What you are asked to do |
Give the data again exactly as it appears, excluding any pictures.
BEGIN Provided information
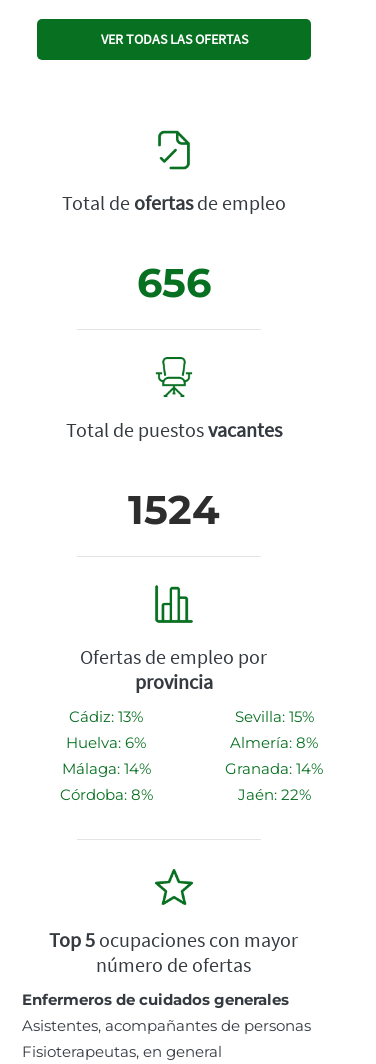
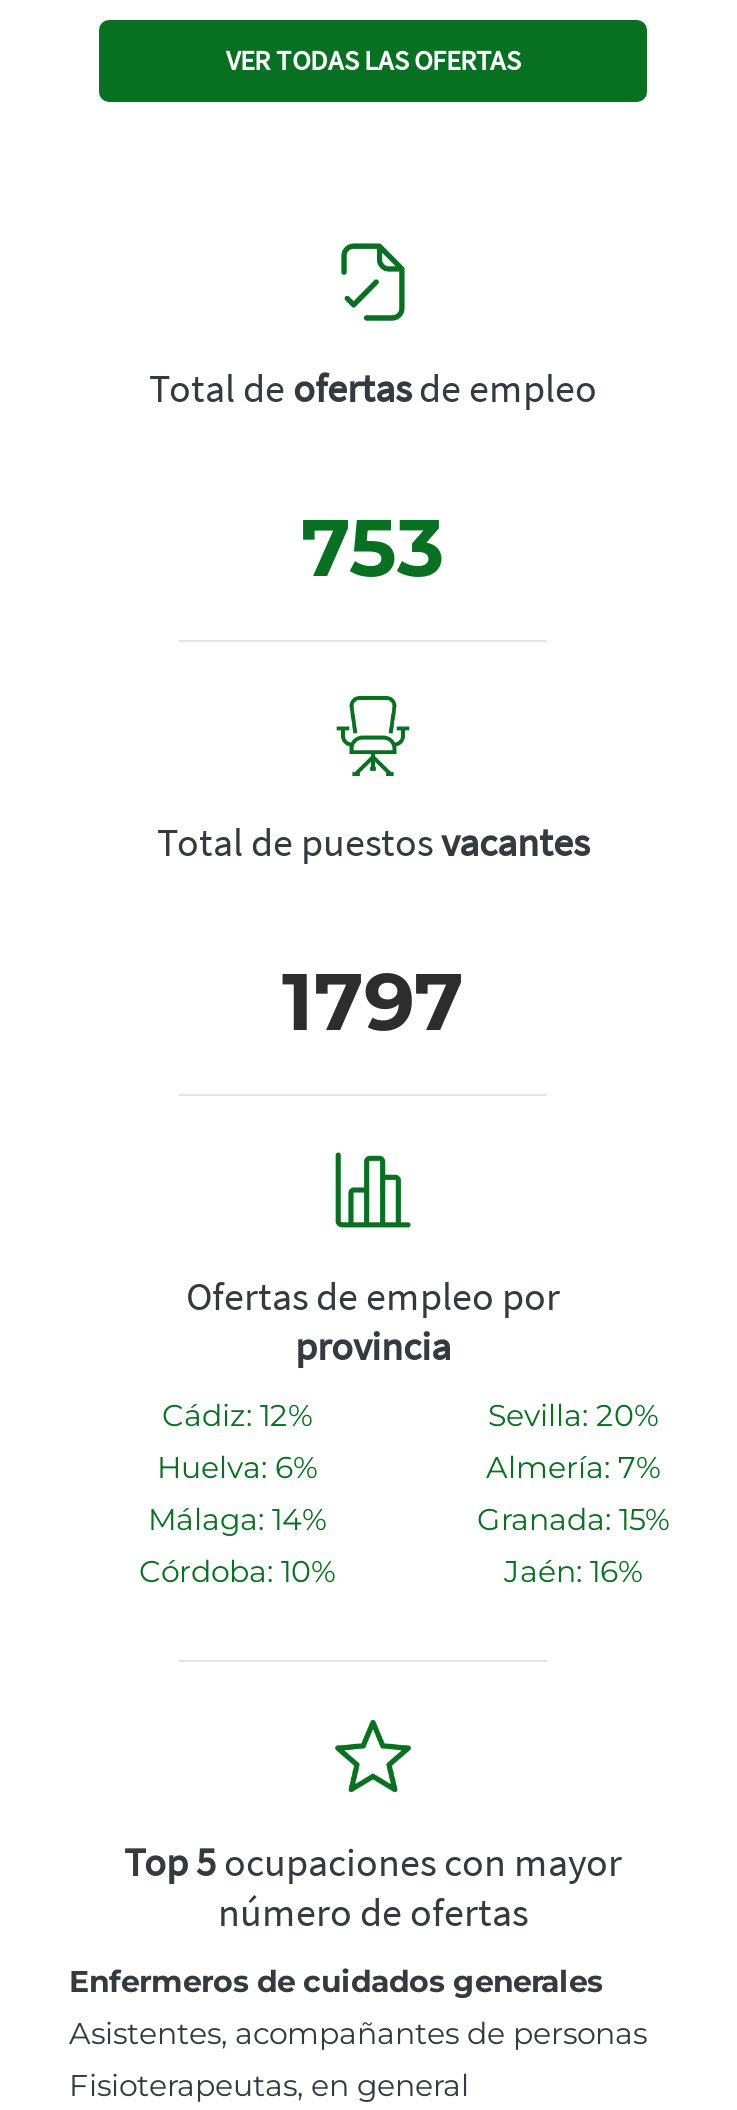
- 656
+ 753

- 1524
+ 1797

- Cádiz: 13%
+ Cádiz: 12%

- Sevilla: 15%
+ Sevilla: 20%

- Almería: 8%
+ Almería: 7%

- Granada: 14%
+ Granada: 15%

- Córdoba: 8%
+ Córdoba: 10%

- Jaén: 22%
+ Jaén: 16%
END Provided information
The answer |
- 656
+ 753

- 1524
+ 1797

- Cádiz: 13%
+ Cádiz: 12%

- Sevilla: 15%
+ Sevilla: 20%

- Almería: 8%
+ Almería: 7%

- Granada: 14%
+ Granada: 15%

- Córdoba: 8%
+ Córdoba: 10%

- Jaén: 22%
+ Jaén: 16%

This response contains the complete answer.